• _Problem statement_
Repeat the whole listing word for word, skipping pictures.
[Opening Supplied records section]
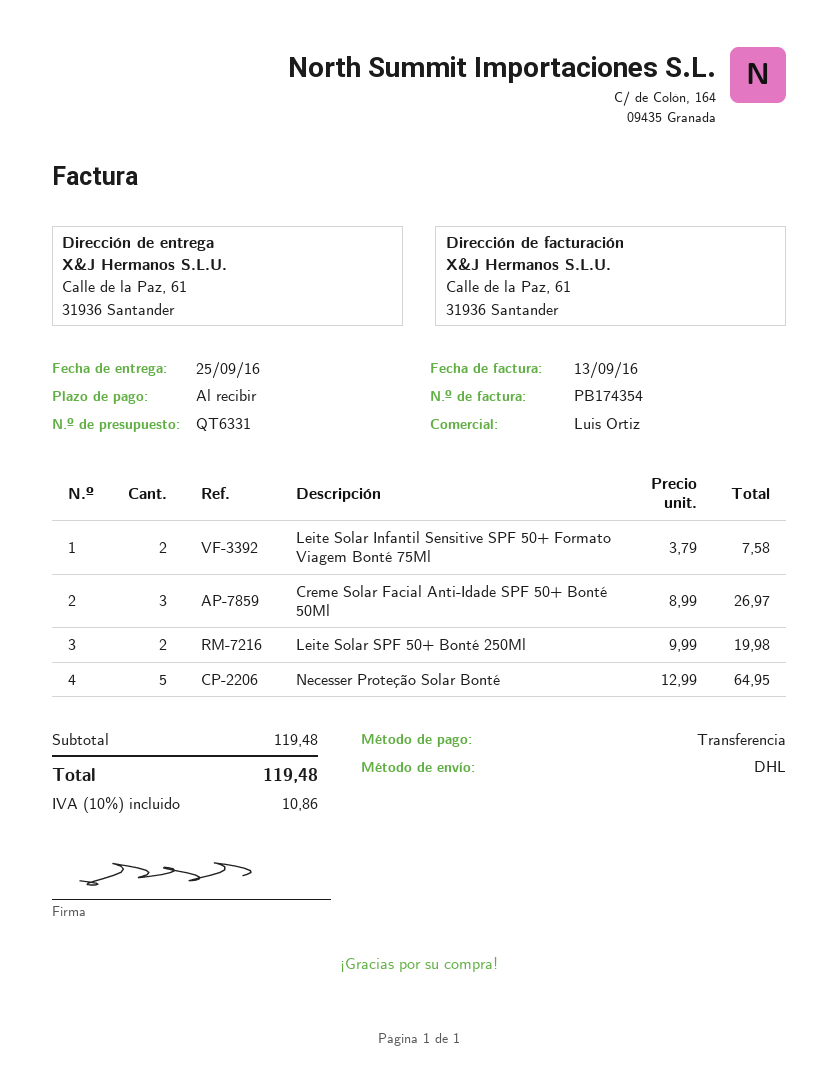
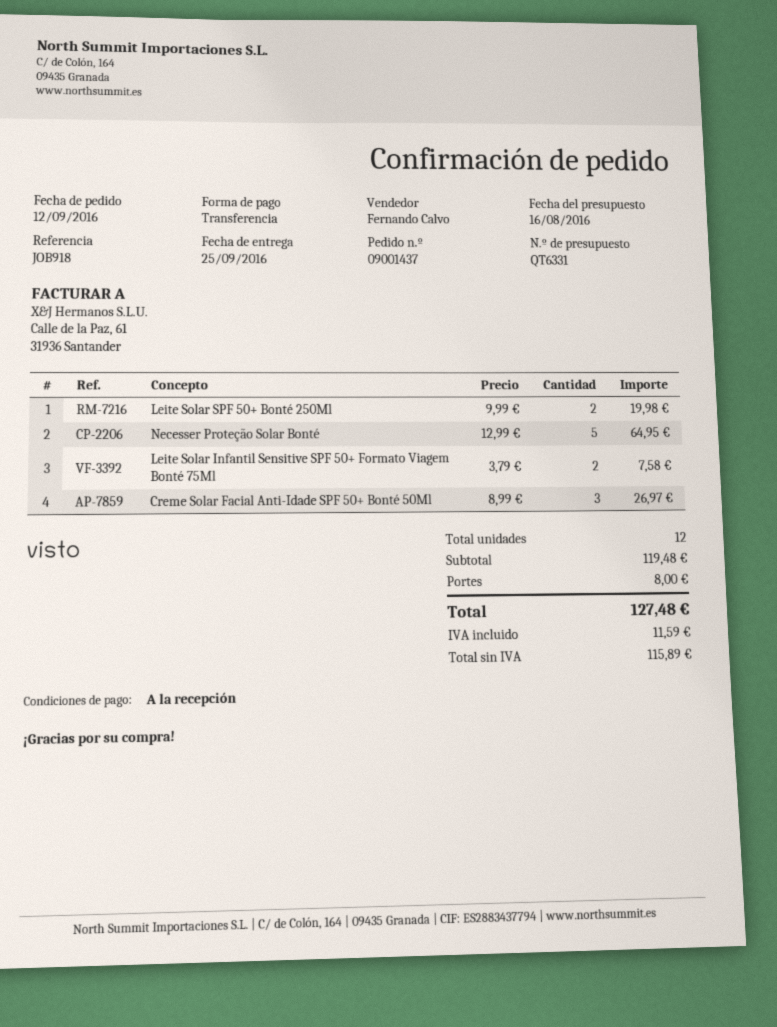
sales rep: Luis Ortiz -> Fernando Calvo
shipping: none -> 8.00
tax: 10.86 -> 11.59
total: 119.48 -> 127.48

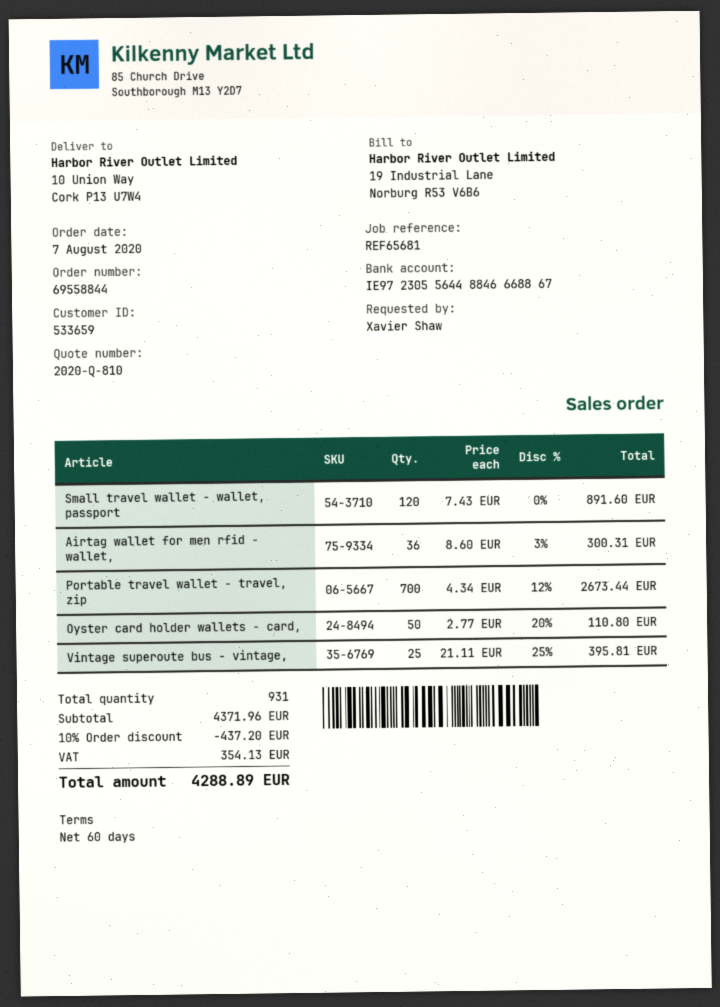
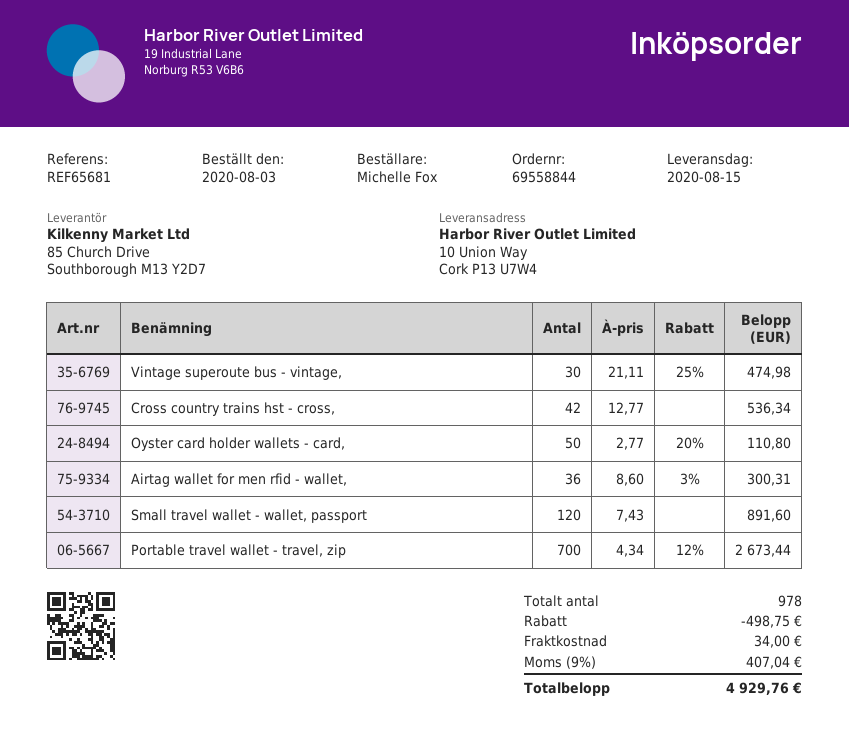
order date: 2020-08-07 -> 2020-08-03
ordered by: Xavier Shaw -> Michelle Fox
Vintage superoute bus - vintage,: 25 x 21.11 - 25% = 395.81 -> 30 x 21.11 - 25% = 474.98
Cross country trains hst - cross,: none -> 42 x 12.77 = 536.34
total quantity: 931 -> 978
discount: 437.20 -> 498.75
shipping: none -> 34.00
tax: 354.13 -> 407.04
total: 4288.89 -> 4929.76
[Closing Supplied records section]
• _Task response_
sales rep: Luis Ortiz -> Fernando Calvo
shipping: none -> 8.00
tax: 10.86 -> 11.59
total: 119.48 -> 127.48

order date: 2020-08-07 -> 2020-08-03
ordered by: Xavier Shaw -> Michelle Fox
Vintage superoute bus - vintage,: 25 x 21.11 - 25% = 395.81 -> 30 x 21.11 - 25% = 474.98
Cross country trains hst - cross,: none -> 42 x 12.77 = 536.34
total quantity: 931 -> 978
discount: 437.20 -> 498.75
shipping: none -> 34.00
tax: 354.13 -> 407.04
total: 4288.89 -> 4929.76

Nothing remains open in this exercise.